(Beginning of Task input)

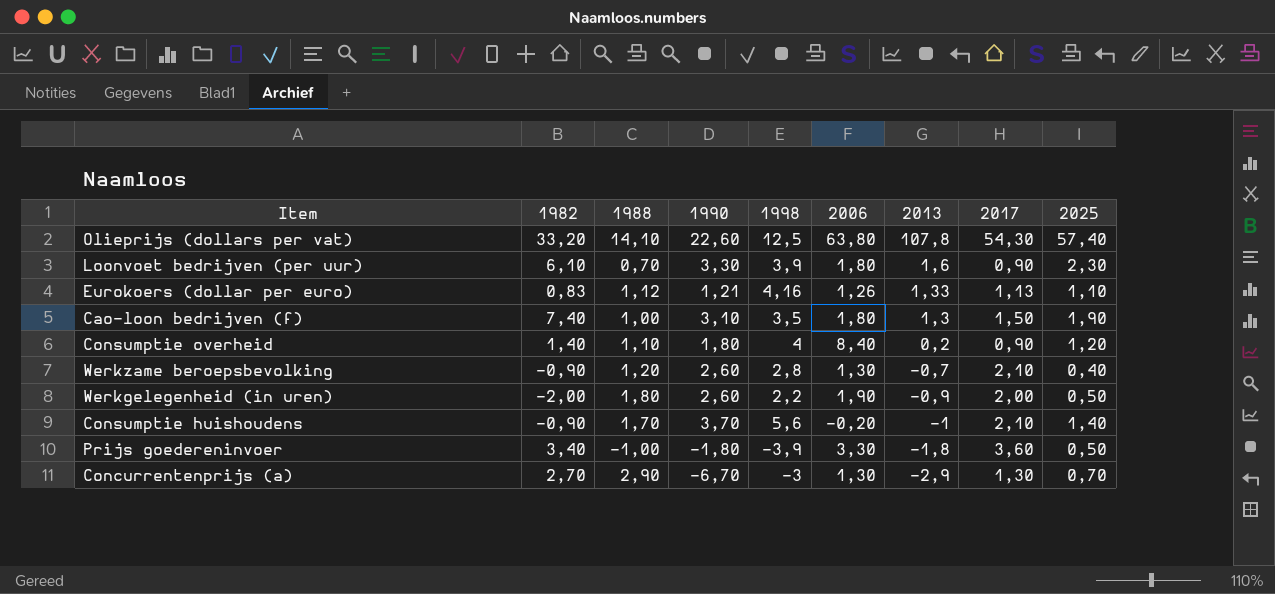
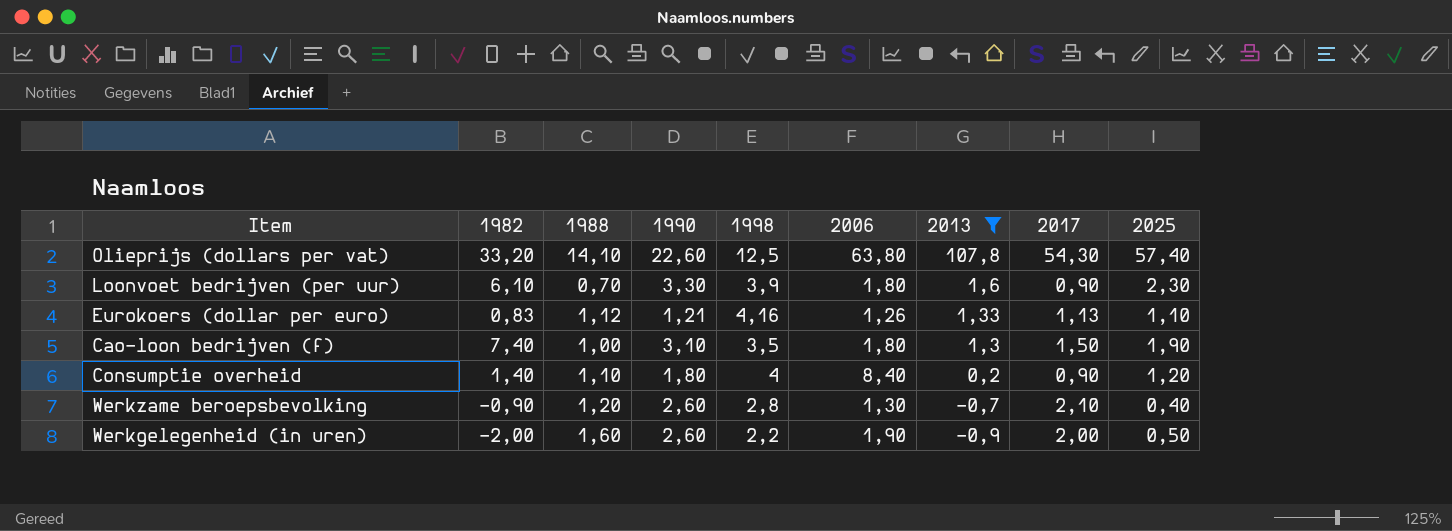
filter: none -> 2013 >= -0,9
Werkgelegenheid (in uren) | 1988: 1,80 -> 1,60

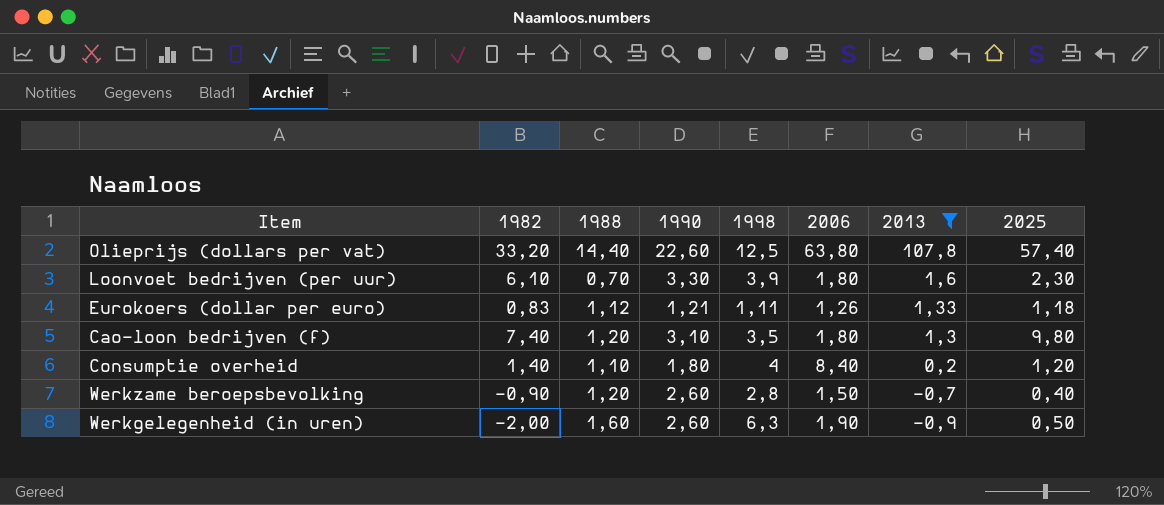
column 2017 | position: 8 -> none
Olieprijs (dollars per vat) | 1988: 14,10 -> 14,40
Eurokoers (dollar per euro) | 1998: 4,16 -> 1,11
Eurokoers (dollar per euro) | 2025: 1,10 -> 1,18
Cao-loon bedrijven (f) | 1988: 1,00 -> 1,20
Cao-loon bedrijven (f) | 2025: 1,90 -> 9,80
Werkzame beroepsbevolking | 2006: 1,30 -> 1,50
Werkgelegenheid (in uren) | 1998: 2,2 -> 6,3

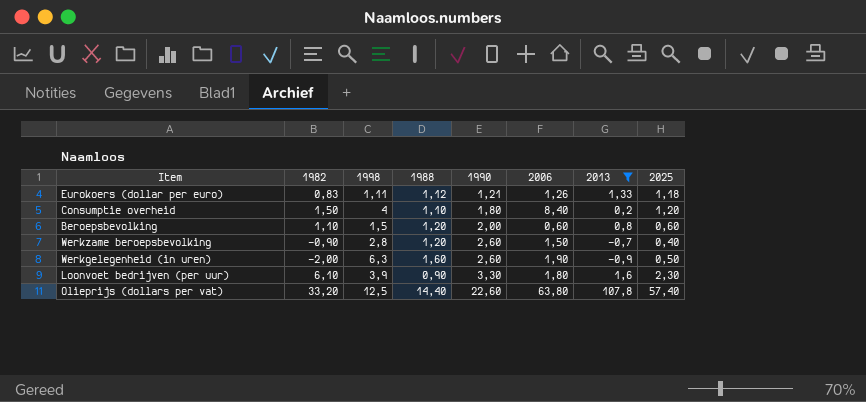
row order: 2013 descending -> 1990 ascending
column 1998 | position: 5 -> 3
row Cao-loon bedrijven (f): 7,40 | 1,20 | 3,10 | 3,5 | 1,80 | 1,3 | 9,80 -> none
Consumptie overheid | 1982: 1,40 -> 1,50
row Beroepsbevolking: none -> 1,10 | 1,5 | 1,20 | 2,00 | 0,60 | 0,8 | 0,60
Loonvoet bedrijven (per uur) | 1988: 0,70 -> 0,90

(End of Task input)

> [Your instructions] Print every record exactly, without the pictures.

> [Result below]
filter: none -> 2013 >= -0,9
Werkgelegenheid (in uren) | 1988: 1,80 -> 1,60

column 2017 | position: 8 -> none
Olieprijs (dollars per vat) | 1988: 14,10 -> 14,40
Eurokoers (dollar per euro) | 1998: 4,16 -> 1,11
Eurokoers (dollar per euro) | 2025: 1,10 -> 1,18
Cao-loon bedrijven (f) | 1988: 1,00 -> 1,20
Cao-loon bedrijven (f) | 2025: 1,90 -> 9,80
Werkzame beroepsbevolking | 2006: 1,30 -> 1,50
Werkgelegenheid (in uren) | 1998: 2,2 -> 6,3

row order: 2013 descending -> 1990 ascending
column 1998 | position: 5 -> 3
row Cao-loon bedrijven (f): 7,40 | 1,20 | 3,10 | 3,5 | 1,80 | 1,3 | 9,80 -> none
Consumptie overheid | 1982: 1,40 -> 1,50
row Beroepsbevolking: none -> 1,10 | 1,5 | 1,20 | 2,00 | 0,60 | 0,8 | 0,60
Loonvoet bedrijven (per uur) | 1988: 0,70 -> 0,90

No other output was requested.